━━ RECORD EXTRACTS
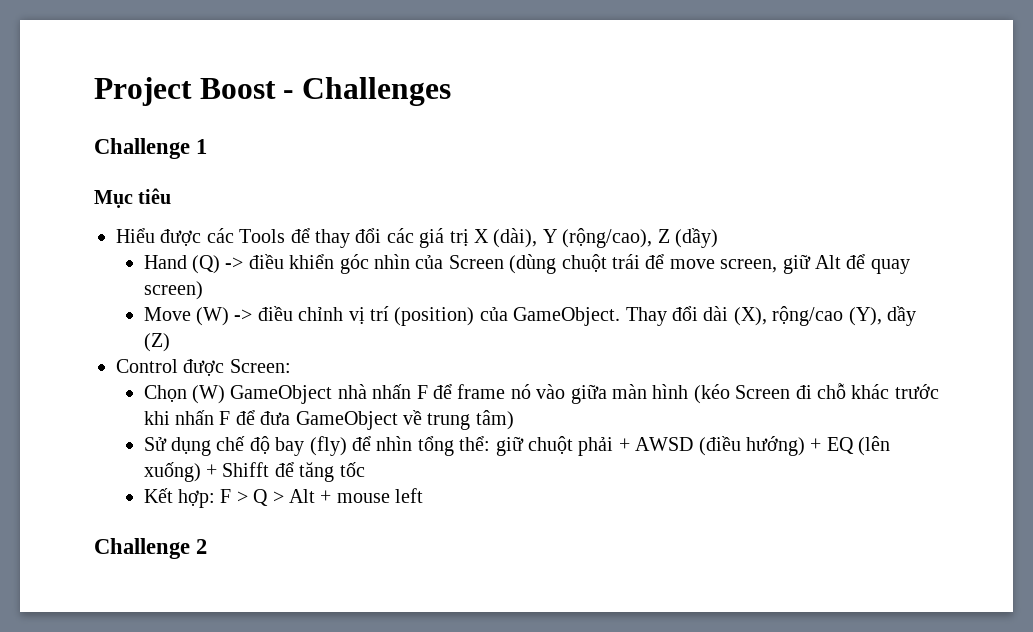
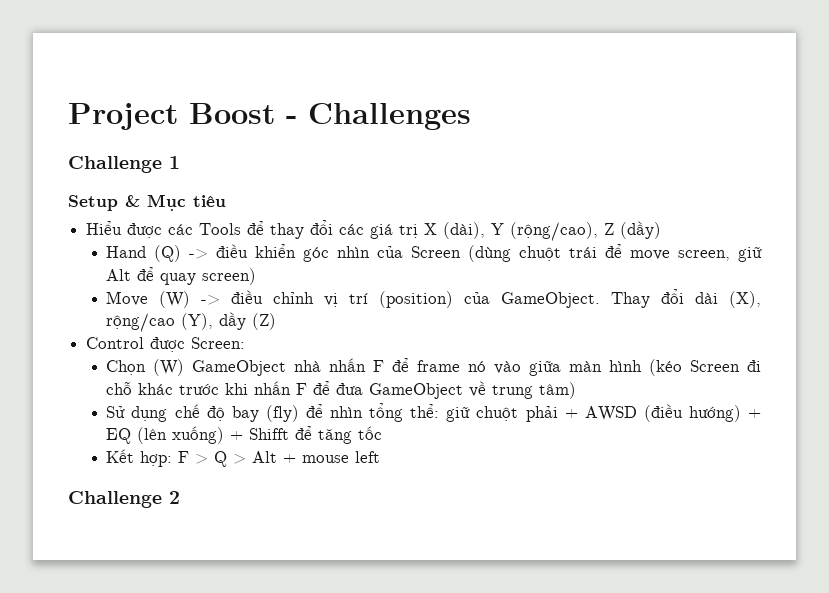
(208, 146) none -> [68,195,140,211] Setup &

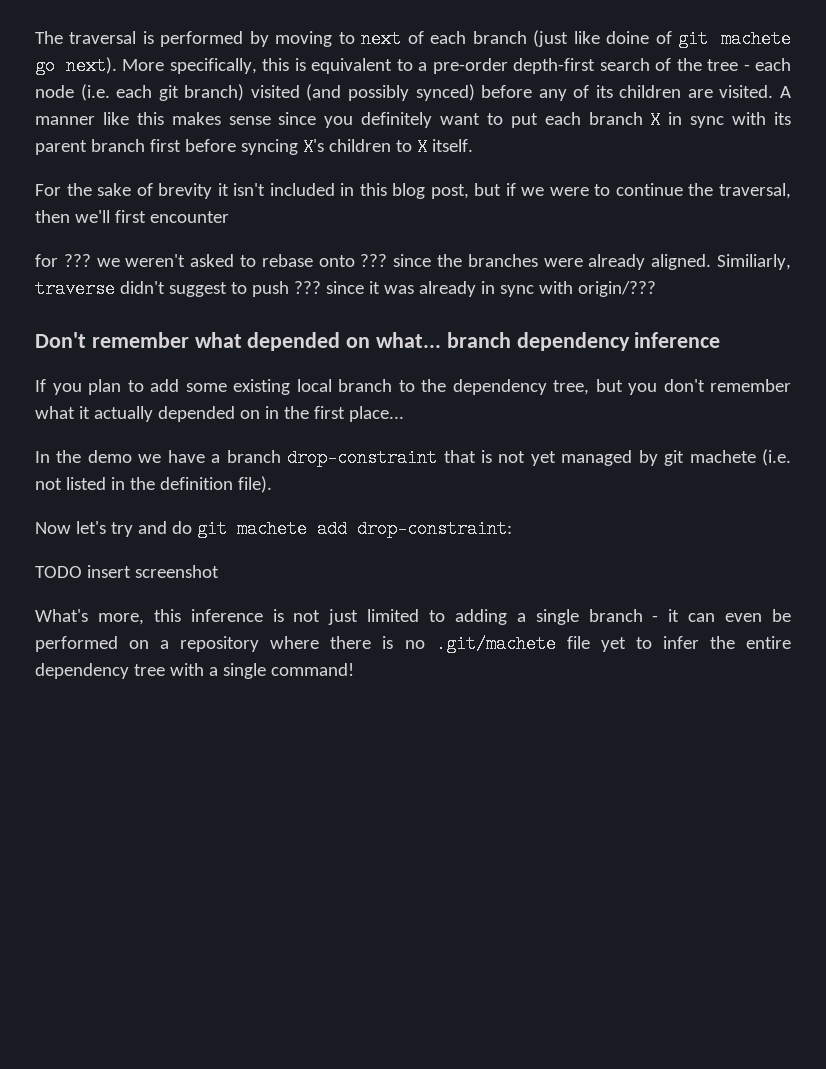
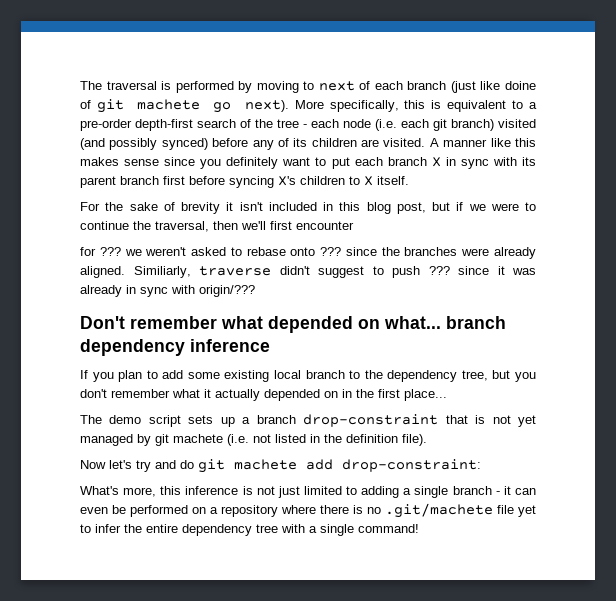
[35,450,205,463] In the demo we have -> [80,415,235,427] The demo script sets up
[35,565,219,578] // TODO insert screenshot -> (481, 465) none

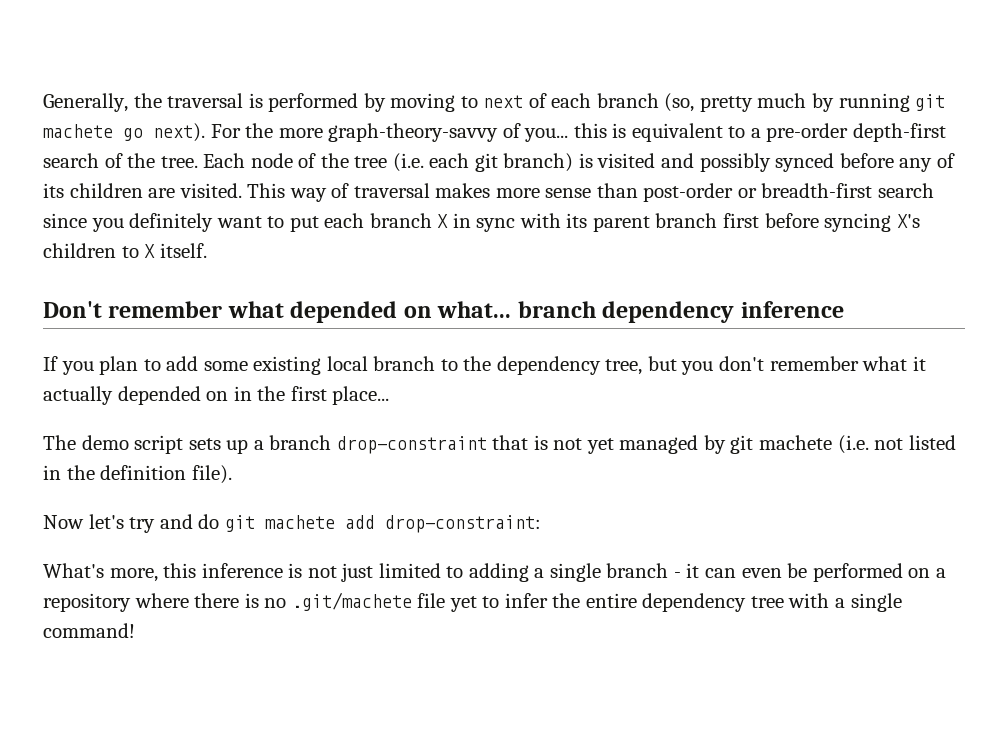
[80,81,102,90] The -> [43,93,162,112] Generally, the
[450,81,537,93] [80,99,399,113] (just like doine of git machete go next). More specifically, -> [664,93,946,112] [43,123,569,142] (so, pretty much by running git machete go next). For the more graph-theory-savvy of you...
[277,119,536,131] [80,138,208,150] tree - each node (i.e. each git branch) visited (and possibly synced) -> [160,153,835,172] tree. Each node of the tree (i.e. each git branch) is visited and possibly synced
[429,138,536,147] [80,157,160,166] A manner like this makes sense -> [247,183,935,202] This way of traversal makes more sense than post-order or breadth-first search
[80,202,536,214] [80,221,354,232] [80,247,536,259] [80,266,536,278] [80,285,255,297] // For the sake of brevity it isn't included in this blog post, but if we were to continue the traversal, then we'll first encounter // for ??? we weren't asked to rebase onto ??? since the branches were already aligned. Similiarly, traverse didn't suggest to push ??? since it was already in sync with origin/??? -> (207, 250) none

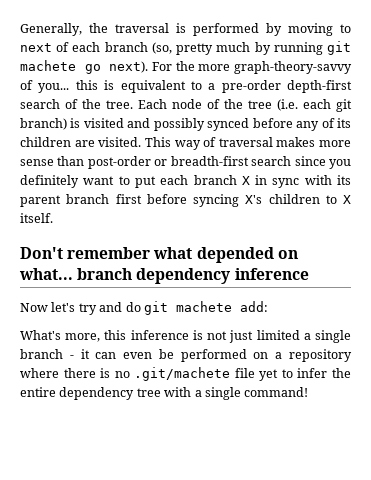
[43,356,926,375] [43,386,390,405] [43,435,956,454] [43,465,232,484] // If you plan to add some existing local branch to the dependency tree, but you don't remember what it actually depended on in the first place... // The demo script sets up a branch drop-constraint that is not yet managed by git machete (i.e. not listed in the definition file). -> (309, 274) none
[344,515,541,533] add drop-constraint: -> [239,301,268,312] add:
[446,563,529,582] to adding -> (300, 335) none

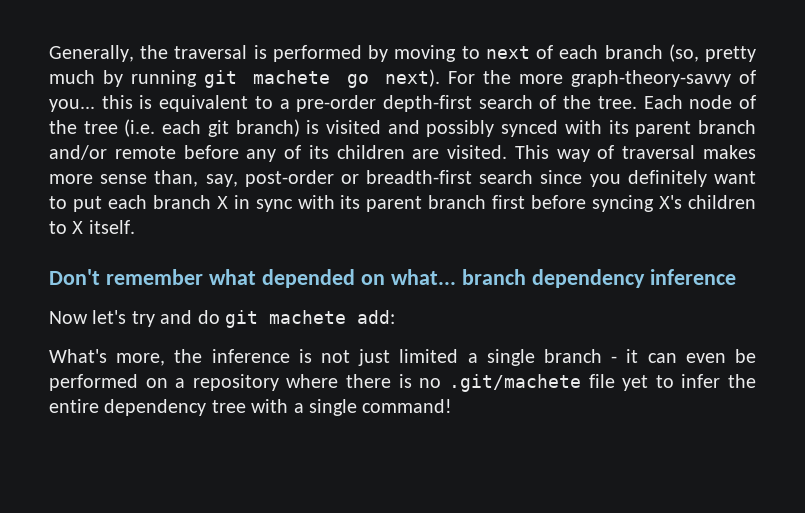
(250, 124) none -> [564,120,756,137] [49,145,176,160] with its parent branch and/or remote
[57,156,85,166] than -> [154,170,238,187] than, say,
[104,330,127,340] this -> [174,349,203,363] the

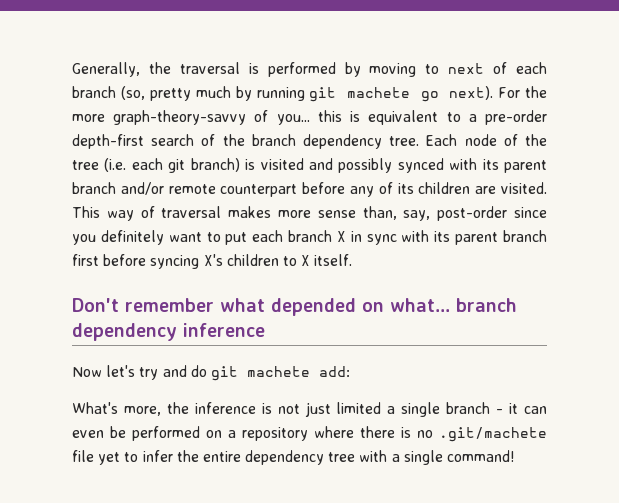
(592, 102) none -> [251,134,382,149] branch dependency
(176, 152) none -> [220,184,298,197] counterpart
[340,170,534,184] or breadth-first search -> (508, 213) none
━━━━
*ABOUT THIS TASK*.
Every entry above is to be printed again exactly, pictures omitted.

*SOLUTION TO THE PROBLEM*.
(208, 146) none -> [68,195,140,211] Setup &

[35,450,205,463] In the demo we have -> [80,415,235,427] The demo script sets up
[35,565,219,578] // TODO insert screenshot -> (481, 465) none

[80,81,102,90] The -> [43,93,162,112] Generally, the
[450,81,537,93] [80,99,399,113] (just like doine of git machete go next). More specifically, -> [664,93,946,112] [43,123,569,142] (so, pretty much by running git machete go next). For the more graph-theory-savvy of you...
[277,119,536,131] [80,138,208,150] tree - each node (i.e. each git branch) visited (and possibly synced) -> [160,153,835,172] tree. Each node of the tree (i.e. each git branch) is visited and possibly synced
[429,138,536,147] [80,157,160,166] A manner like this makes sense -> [247,183,935,202] This way of traversal makes more sense than post-order or breadth-first search
[80,202,536,214] [80,221,354,232] [80,247,536,259] [80,266,536,278] [80,285,255,297] // For the sake of brevity it isn't included in this blog post, but if we were to continue the traversal, then we'll first encounter // for ??? we weren't asked to rebase onto ??? since the branches were already aligned. Similiarly, traverse didn't suggest to push ??? since it was already in sync with origin/??? -> (207, 250) none

[43,356,926,375] [43,386,390,405] [43,435,956,454] [43,465,232,484] // If you plan to add some existing local branch to the dependency tree, but you don't remember what it actually depended on in the first place... // The demo script sets up a branch drop-constraint that is not yet managed by git machete (i.e. not listed in the definition file). -> (309, 274) none
[344,515,541,533] add drop-constraint: -> [239,301,268,312] add:
[446,563,529,582] to adding -> (300, 335) none

(250, 124) none -> [564,120,756,137] [49,145,176,160] with its parent branch and/or remote
[57,156,85,166] than -> [154,170,238,187] than, say,
[104,330,127,340] this -> [174,349,203,363] the

(592, 102) none -> [251,134,382,149] branch dependency
(176, 152) none -> [220,184,298,197] counterpart
[340,170,534,184] or breadth-first search -> (508, 213) none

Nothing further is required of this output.